Copy the records word for word. Pictures do not go in.

------------------------

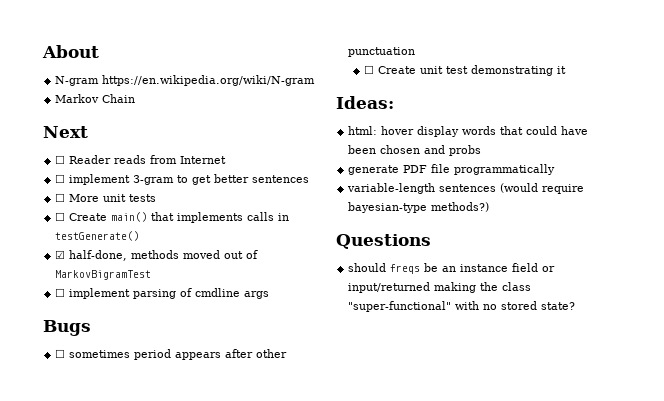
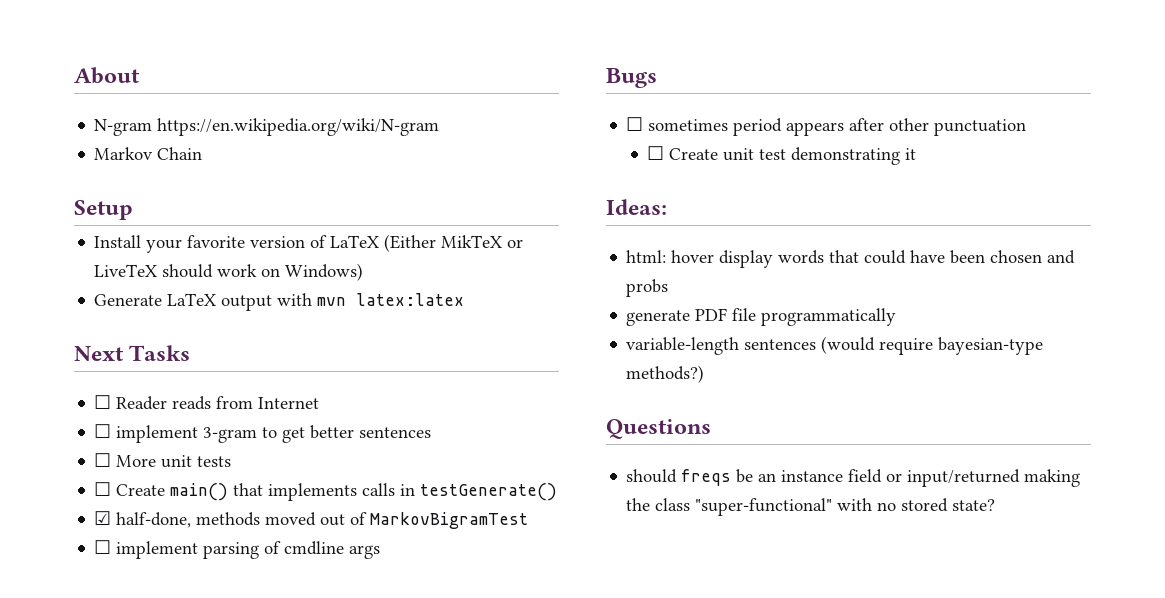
(136, 98) none -> [74,200,133,220] [94,234,524,253] [94,263,364,281] [94,293,465,311] // Setup // Install your favorite version of LaTeX (Either MikTeX or LiveTeX should work on Windows) // Generate LaTeX output with mvn latex:latex
(88, 132) none -> [129,345,191,361] Tasks

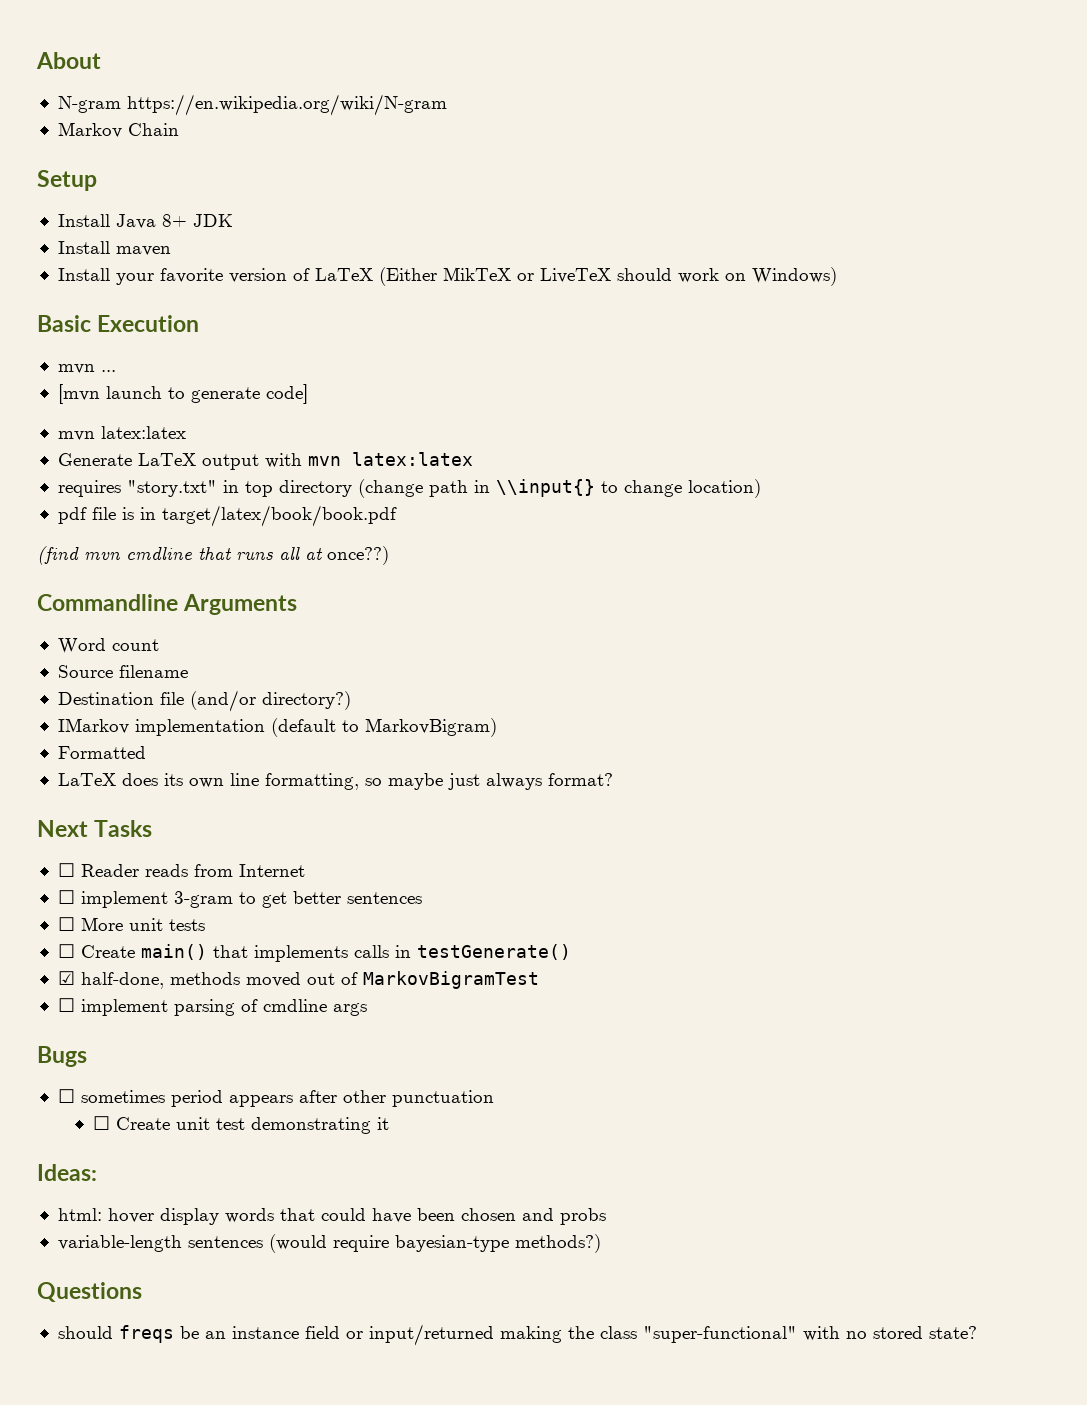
(133, 210) none -> [57,214,233,229] [57,241,171,256] // Install Java 8+ JDK // Install maven
(364, 272) none -> [37,315,200,332] [57,364,116,374] [57,384,308,404] [57,426,186,441] // Basic Execution // mvn ... // [mvn launch to generate code] // mvn latex:latex
(465, 299) none -> [57,479,761,498] [57,505,397,527] [37,546,389,565] [37,594,298,615] [57,638,159,654] [57,665,188,678] [57,690,351,712] [57,718,497,737] [57,746,146,759] [57,773,613,790] // requires "story.txt" in top directory (change path in \\input{} to change location) // pdf file is in target/latex/book/book.pdf // (find mvn cmdline that runs all at once??) // Commandline Arguments // Word count // Source filename // Destination file (and/or directory?) // IMarkov implementation (default to MarkovBigram) // Formatted // LaTeX does its own line formatting, so maybe just always format?
[626,308,897,326] // generate PDF file programmatically -> (606, 1216) none

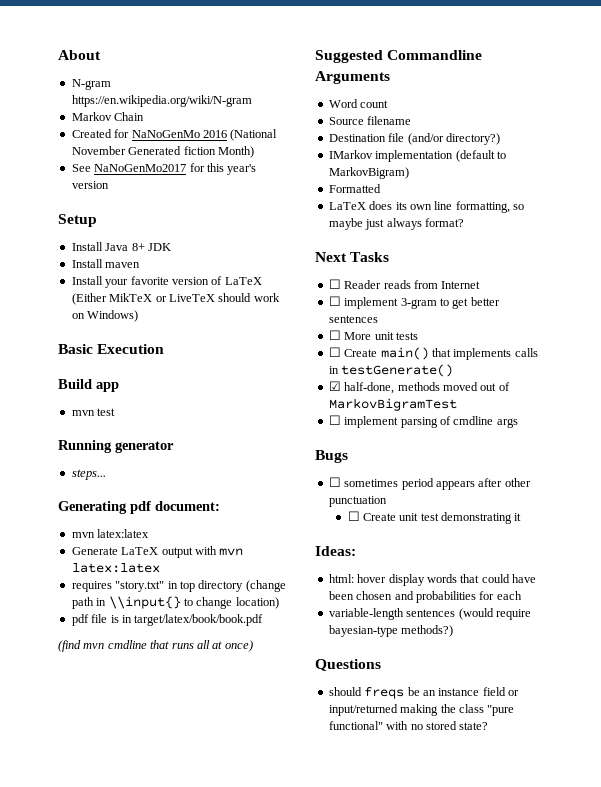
(179, 129) none -> [71,129,278,141] [71,146,254,158] [71,163,257,175] [71,181,109,189] // Created for NaNoGenMo 2016 (National November Generated fiction Month) // See NaNoGenMo2017 for this year's version
[57,364,116,374] [57,384,308,404] // mvn ... // [mvn launch to generate code] -> [58,379,119,392] [71,408,116,416] [58,440,174,453] [71,469,106,480] [58,501,220,514] // Build app // mvn test // Running generator // steps... // Generating pdf document:
[327,546,389,565] once??) // -> [224,640,253,652] [315,50,383,63] once) // Suggested
[559,1208,606,1225] probs -> [415,591,522,603] probabilities for each
[642,1326,797,1343] "super-functional" -> [487,705,515,716] [328,721,383,730] "pure functional"

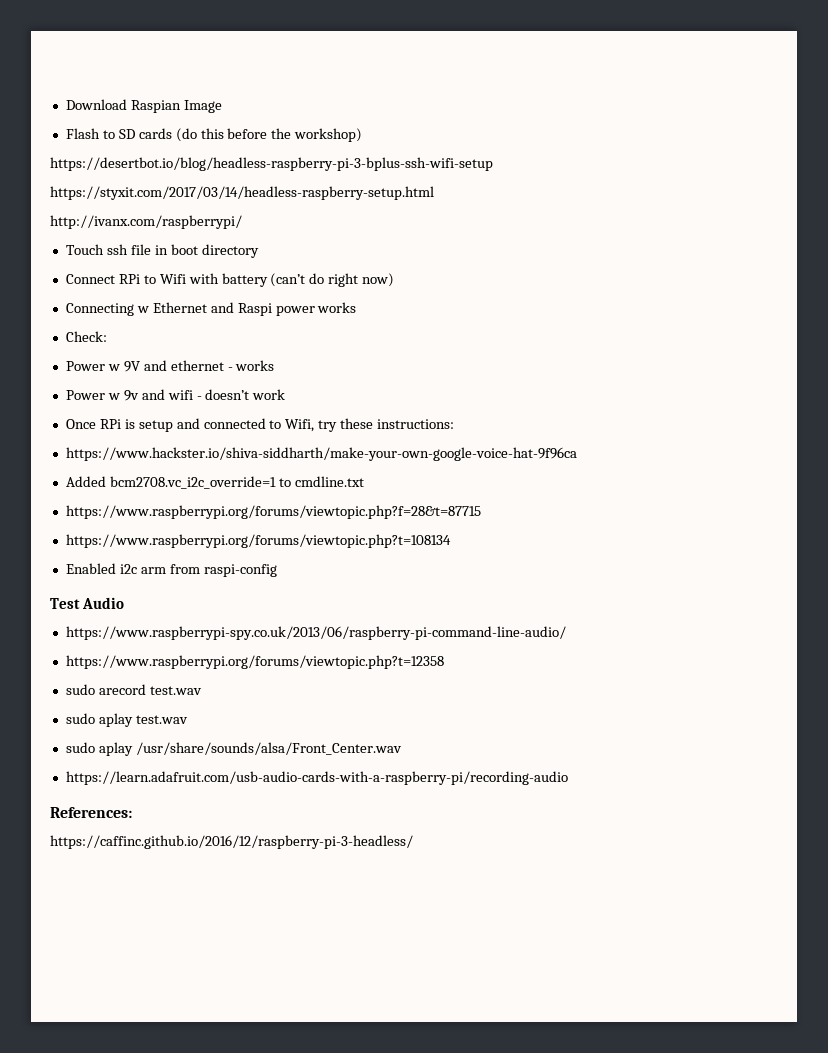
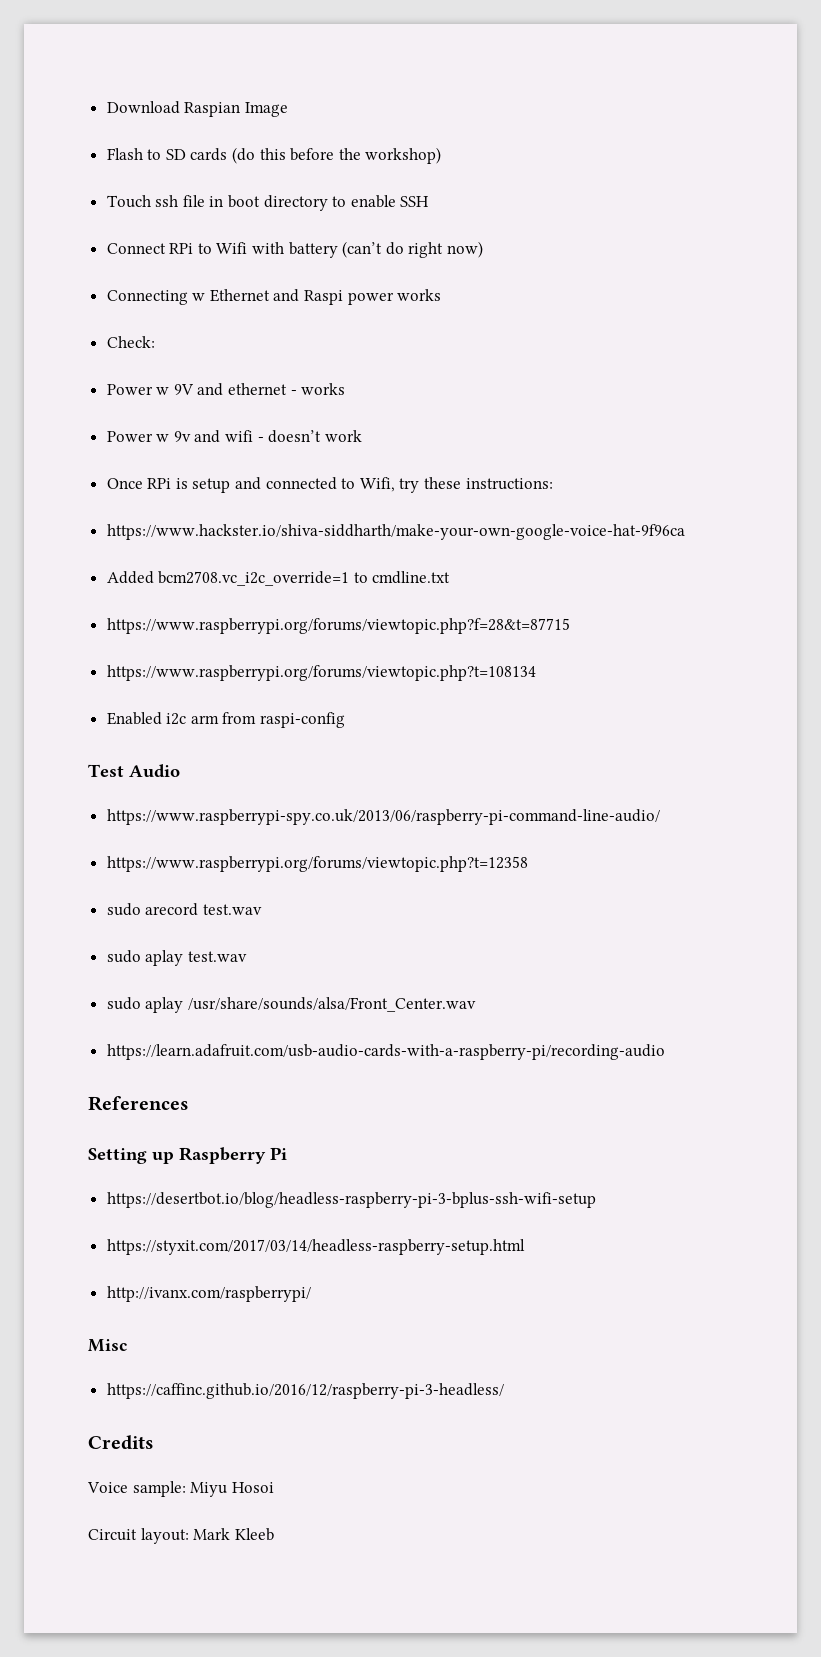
[50,157,493,171] [50,186,434,200] [50,215,242,229] // https://desertbot.io/blog/headless-raspberry-pi-3-bplus-ssh-wifi-setup // https://styxit.com/2017/03/14/headless-raspberry-setup.html // http://ivanx.com/raspberrypi/ -> (442, 155) none
(259, 251) none -> [332,195,430,208] to enable SSH
[50,807,132,818] [50,835,413,849] References: // https://caffinc.github.io/2016/12/raspberry-pi-3-headless/ -> [88,1096,189,1111] [88,1147,287,1164] [106,1192,596,1208] [106,1239,525,1255] [106,1286,311,1302] [88,1339,127,1352] [106,1383,504,1399] [88,1435,154,1450] [87,1481,274,1497] [88,1528,274,1544] References // Setting up Raspberry Pi // https://desertbot.io/blog/headless-raspberry-pi-3-bplus-ssh-wifi-setup // https://styxit.com/2017/03/14/headless-raspberry-setup.html // http://ivanx.com/raspberrypi/ // Misc // https://caffinc.github.io/2016/12/raspberry-pi-3-headless/ // Credits // Voice sample: Miyu Hosoi // Circuit layout: Mark Kleeb

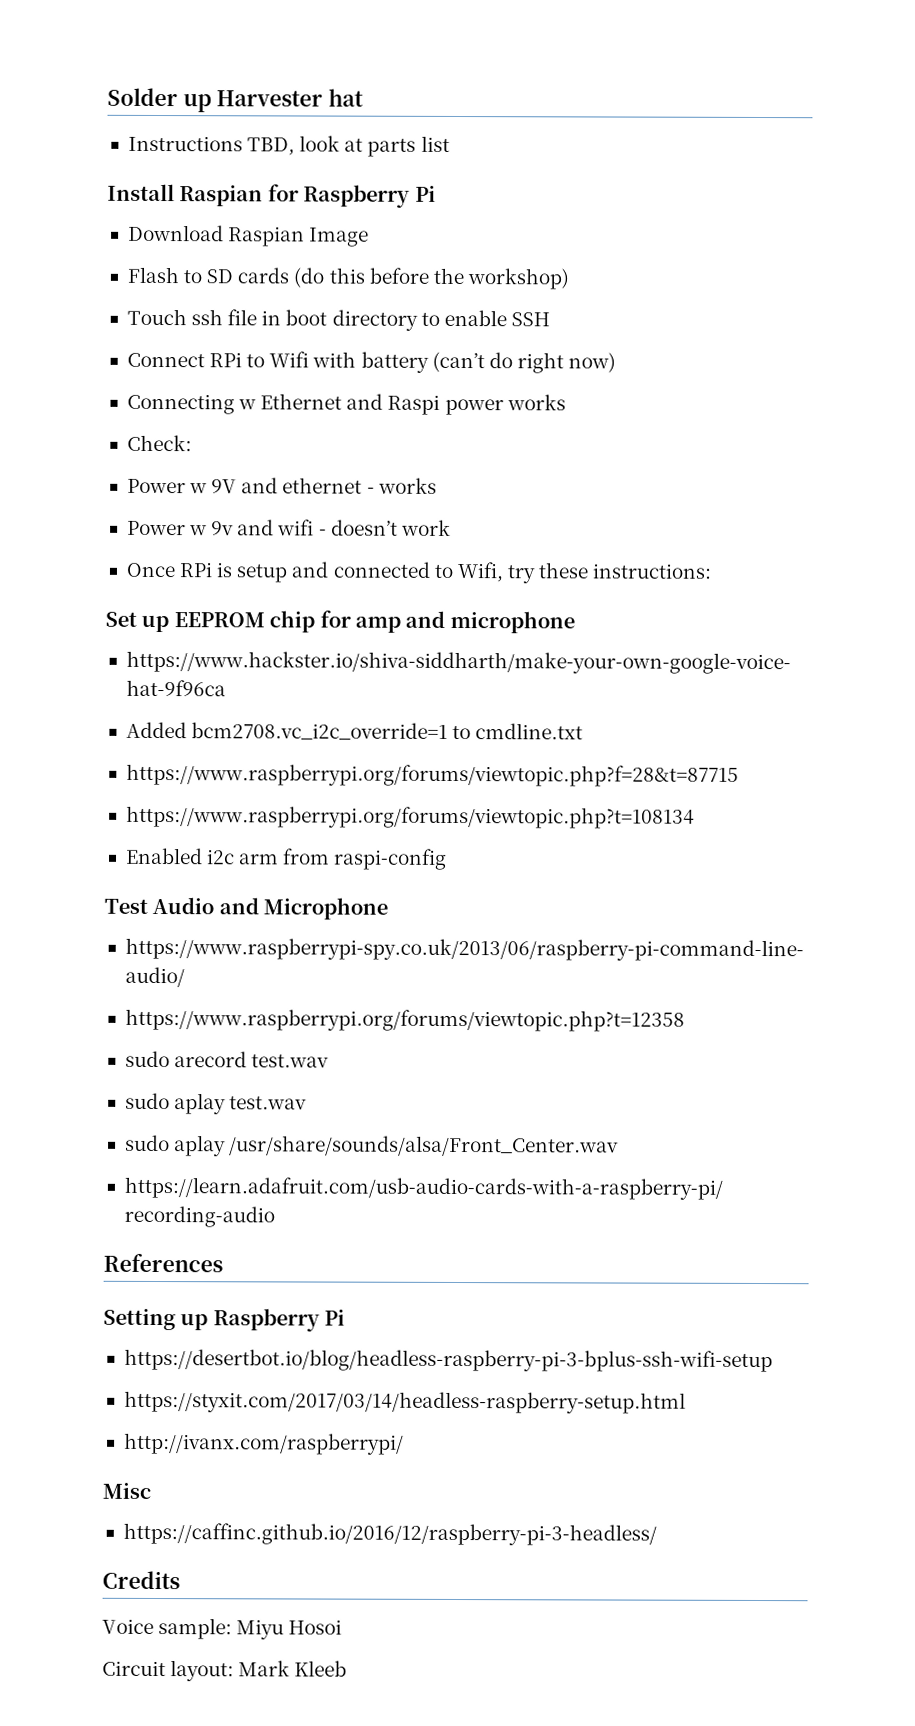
(106, 107) none -> [107,87,365,113] [127,135,450,157] [107,183,436,208] Solder up Harvester hat // Instructions TBD, look at parts list // Install Raspian for Raspberry Pi //
(553, 484) none -> [105,610,575,634] // Set up EEPROM chip for amp and microphone
(180, 771) none -> [218,897,389,920] and Microphone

------------------------

Finished exercise:
(136, 98) none -> [74,200,133,220] [94,234,524,253] [94,263,364,281] [94,293,465,311] // Setup // Install your favorite version of LaTeX (Either MikTeX or LiveTeX should work on Windows) // Generate LaTeX output with mvn latex:latex
(88, 132) none -> [129,345,191,361] Tasks

(133, 210) none -> [57,214,233,229] [57,241,171,256] // Install Java 8+ JDK // Install maven
(364, 272) none -> [37,315,200,332] [57,364,116,374] [57,384,308,404] [57,426,186,441] // Basic Execution // mvn ... // [mvn launch to generate code] // mvn latex:latex
(465, 299) none -> [57,479,761,498] [57,505,397,527] [37,546,389,565] [37,594,298,615] [57,638,159,654] [57,665,188,678] [57,690,351,712] [57,718,497,737] [57,746,146,759] [57,773,613,790] // requires "story.txt" in top directory (change path in \\input{} to change location) // pdf file is in target/latex/book/book.pdf // (find mvn cmdline that runs all at once??) // Commandline Arguments // Word count // Source filename // Destination file (and/or directory?) // IMarkov implementation (default to MarkovBigram) // Formatted // LaTeX does its own line formatting, so maybe just always format?
[626,308,897,326] // generate PDF file programmatically -> (606, 1216) none

(179, 129) none -> [71,129,278,141] [71,146,254,158] [71,163,257,175] [71,181,109,189] // Created for NaNoGenMo 2016 (National November Generated fiction Month) // See NaNoGenMo2017 for this year's version
[57,364,116,374] [57,384,308,404] // mvn ... // [mvn launch to generate code] -> [58,379,119,392] [71,408,116,416] [58,440,174,453] [71,469,106,480] [58,501,220,514] // Build app // mvn test // Running generator // steps... // Generating pdf document:
[327,546,389,565] once??) // -> [224,640,253,652] [315,50,383,63] once) // Suggested
[559,1208,606,1225] probs -> [415,591,522,603] probabilities for each
[642,1326,797,1343] "super-functional" -> [487,705,515,716] [328,721,383,730] "pure functional"

[50,157,493,171] [50,186,434,200] [50,215,242,229] // https://desertbot.io/blog/headless-raspberry-pi-3-bplus-ssh-wifi-setup // https://styxit.com/2017/03/14/headless-raspberry-setup.html // http://ivanx.com/raspberrypi/ -> (442, 155) none
(259, 251) none -> [332,195,430,208] to enable SSH
[50,807,132,818] [50,835,413,849] References: // https://caffinc.github.io/2016/12/raspberry-pi-3-headless/ -> [88,1096,189,1111] [88,1147,287,1164] [106,1192,596,1208] [106,1239,525,1255] [106,1286,311,1302] [88,1339,127,1352] [106,1383,504,1399] [88,1435,154,1450] [87,1481,274,1497] [88,1528,274,1544] References // Setting up Raspberry Pi // https://desertbot.io/blog/headless-raspberry-pi-3-bplus-ssh-wifi-setup // https://styxit.com/2017/03/14/headless-raspberry-setup.html // http://ivanx.com/raspberrypi/ // Misc // https://caffinc.github.io/2016/12/raspberry-pi-3-headless/ // Credits // Voice sample: Miyu Hosoi // Circuit layout: Mark Kleeb

(106, 107) none -> [107,87,365,113] [127,135,450,157] [107,183,436,208] Solder up Harvester hat // Instructions TBD, look at parts list // Install Raspian for Raspberry Pi //
(553, 484) none -> [105,610,575,634] // Set up EEPROM chip for amp and microphone
(180, 771) none -> [218,897,389,920] and Microphone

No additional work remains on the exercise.